We all know Burke killed her. Trying to act like he didn't know what fruit was in that bowl. BURKE YOU KNOW THATS PINEAPPLE #JonBenetRamsey — Macy Carr (@Macy_Carr) September 20, 2016

There's motive: sweet, sweet pineapple. There's a murder weapon: a Maglite. And there's video that seems to depict creepy, sociopathic behavior. The internet went into a frenzy.

It was Burke in the dining room with the flashlight in an act of pineapple theft retaliation, case closed. #JonBenetRamsey

— Teddy Ballgame (@therealballgame) September 20, 2016

I've slept on it, and I now whole heartedly believe that Burke did it after the pineapple fight and The Ramsey's covered it up. #JonBenet — Mattie-Lou Chandler (@MattieLouOKTC) September 20, 2016

I don't have time to cry over about Brad and Angelina, I'm more upset that Burke Ramsey killed JonBenet over a pineapple.
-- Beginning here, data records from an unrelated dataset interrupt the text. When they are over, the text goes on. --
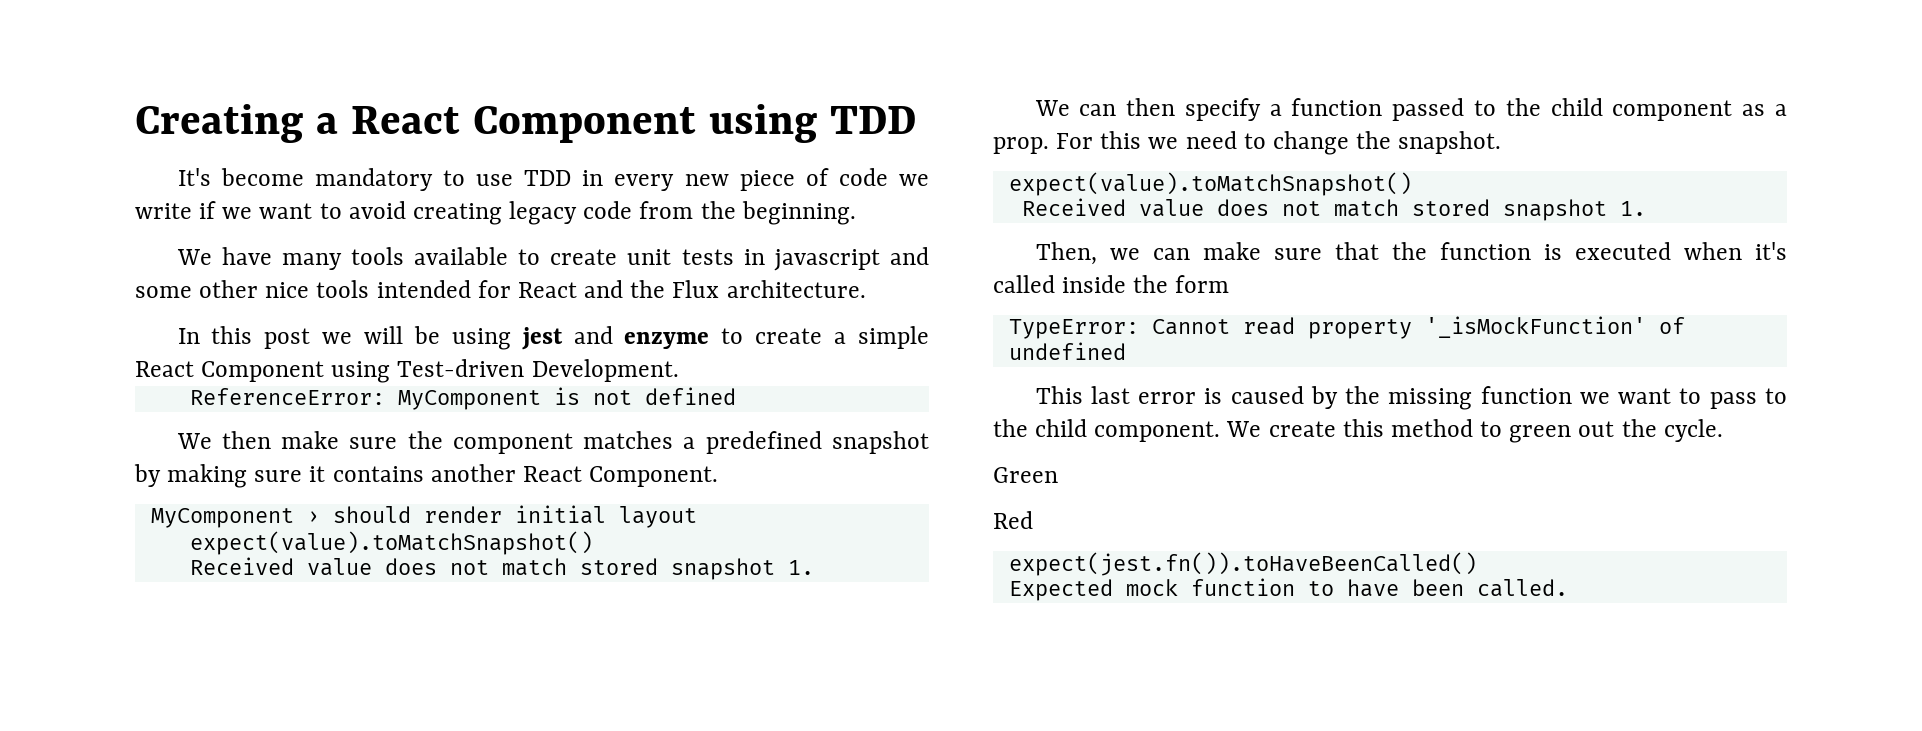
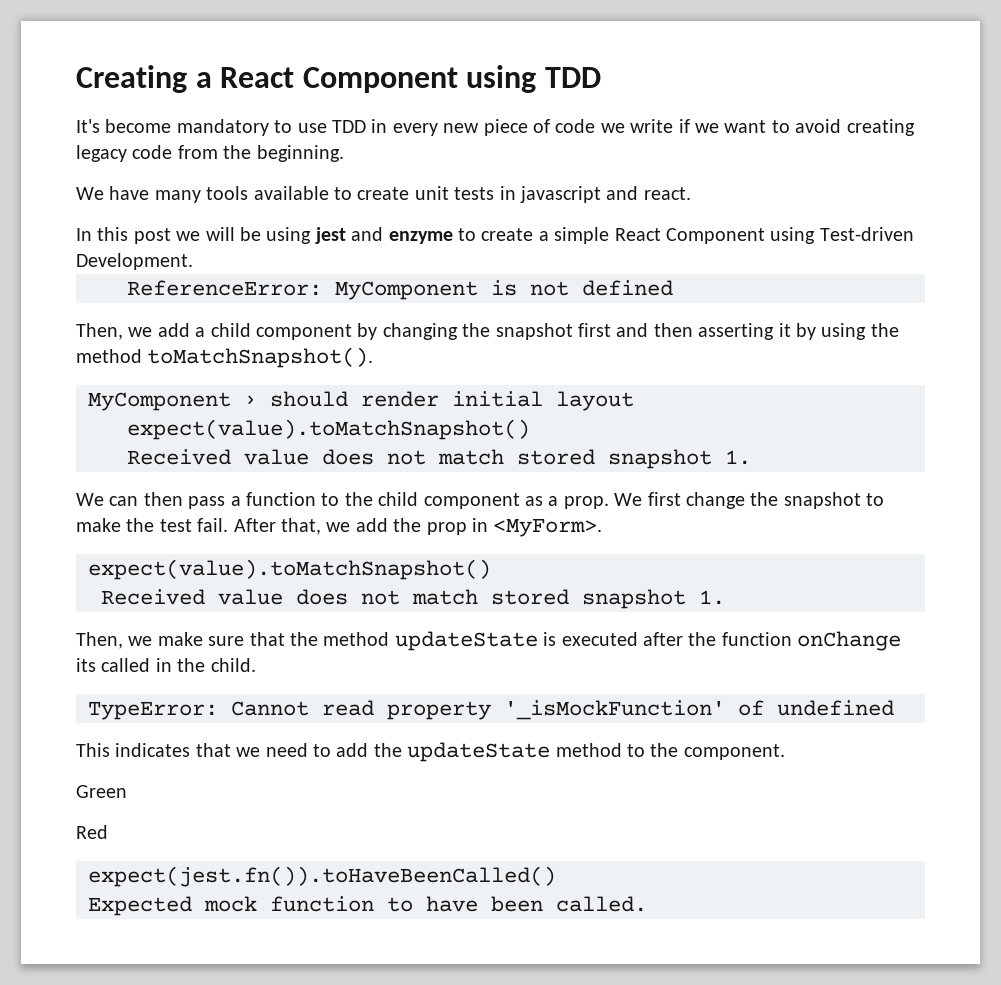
[135,280,866,298] some other nice tools intended for React and the Flux architecture. -> [643,187,691,200] react.
[176,431,929,454] [134,464,719,488] We then make sure the component matches a predefined snapshot by making sure it contains another React Component. -> [76,323,899,340] [76,347,374,368] Then, we add a child component by changing the snapshot first and then asserting it by using the method toMatchSnapshot().
[1184,98,1261,121] specify -> [188,496,226,509] pass
[1392,98,1465,121] passed -> (316, 499) none
[1056,131,1502,155] For this we need to change the snapshot. -> [614,492,885,509] [76,518,603,537] We first change the snapshot to make the test fail. After that, we add the prop in <MyForm>.
[1152,248,1190,260] can -> (153, 641) none
[1439,242,1787,260] [993,275,1230,293] function is executed when it's called inside the form -> [323,631,902,651] [76,658,256,672] method updateState is executed after the function onChange its called in the child.
[1090,386,1787,410] [993,419,1088,437] last error is caused by the missing function we want to pass to the child -> [115,742,679,762] indicates that we need to add the updateState method to the
[1226,419,1723,443] We create this method to green out the cycle. -> (785, 752) none

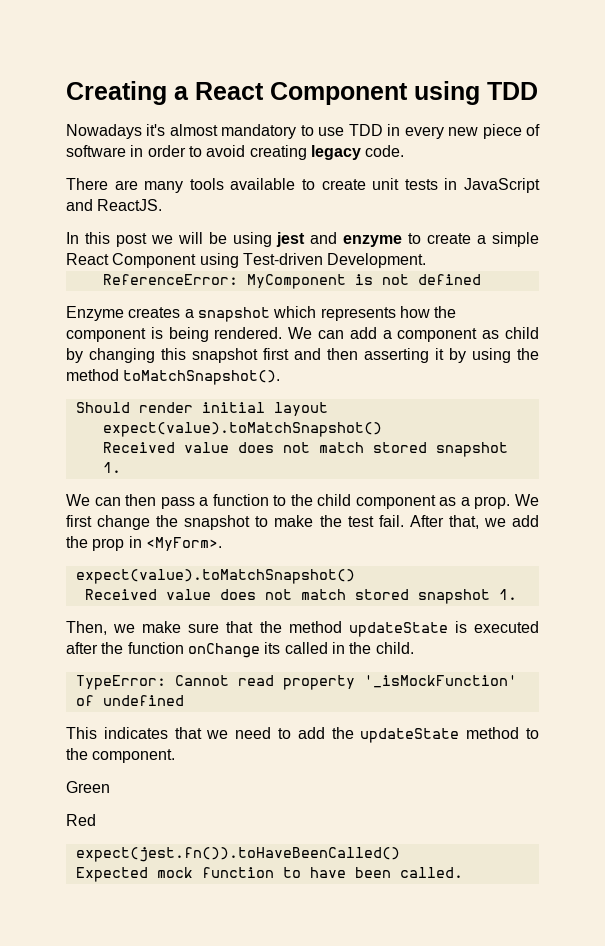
[76,119,172,133] It's become -> [66,124,218,139] Nowadays it's almost
[555,119,915,136] [76,145,344,162] [76,186,150,200] code we write if we want to avoid creating legacy code from the beginning. // We have -> [66,145,405,160] [66,178,138,190] software in order to avoid creating legacy code. // There are
[519,186,691,203] javascript and react. -> [464,178,540,193] [66,199,163,211] JavaScript and ReactJS.
[76,323,352,340] Then, we add a child component -> [66,306,457,322] [66,327,539,342] Enzyme creates a snapshot which represents how the component is being rendered. We can add a component as child
[462,323,491,337] the -> [161,348,186,360] this
[88,391,348,411] MyComponent › should -> [75,402,130,413] Should

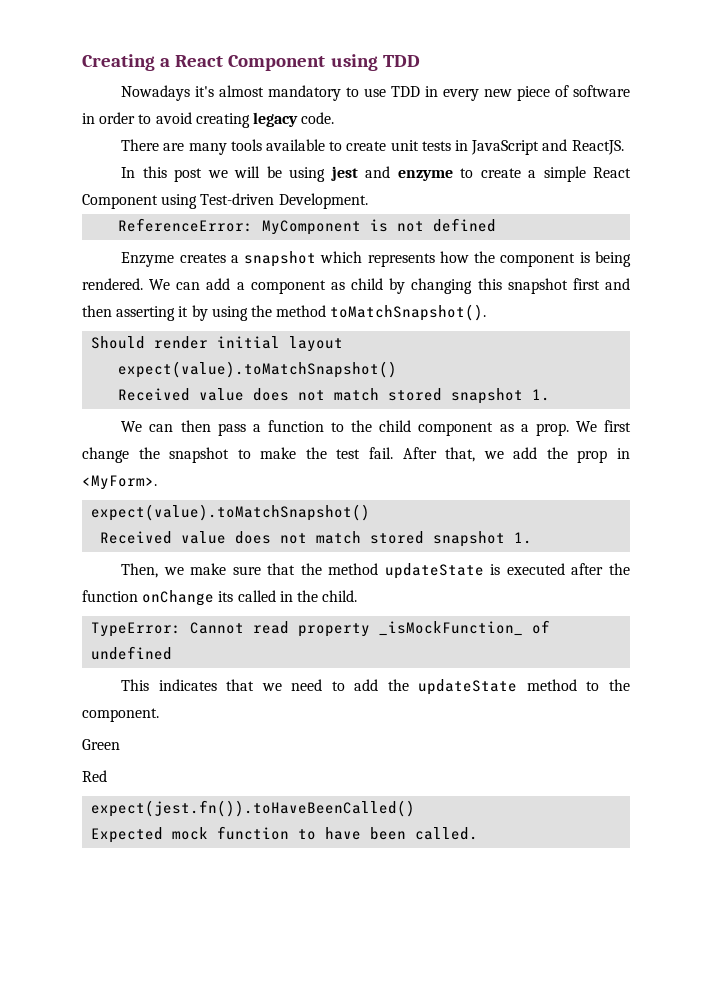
[363,675,517,688] '_isMockFunction' -> [379,621,524,636] _isMockFunction_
— ₦ꀧx (@Nikkeya08) September 20, 2016

"We encourage viewers to make their own conclusions." I'm already sold on the pineapple theory! ?#JonBenetRamsey pic.twitter.com/LZz3HRzcna — Brittany (@Bindy_417) September 20, 2016

Some were just confused by the notion of eating pineapple with milk:

It's obvious Burke is guilty because only a monster eats pineapple with milk #TheCaseofJonBenét

— Nick Hautman (@nickhautman) September 20, 2016

Appearing on Dr. Phil last week for his first interview in 20 years, Burke Ramsey smiled and laughed awkwardly despite the seriousness of the questions he was faced with, and would only reiterate the following: "You won't find any evidence because that's not what happened." He also said he believed the real murderer was "probably some pedophile in the pageant audience."

We may never be 100-percent sure, but who knew that after 20 years, a single chunk of pineapple could be the key to cracking one of America's most famous murder cases? That little piece of fruit must have been the one thing all the tabloids missed.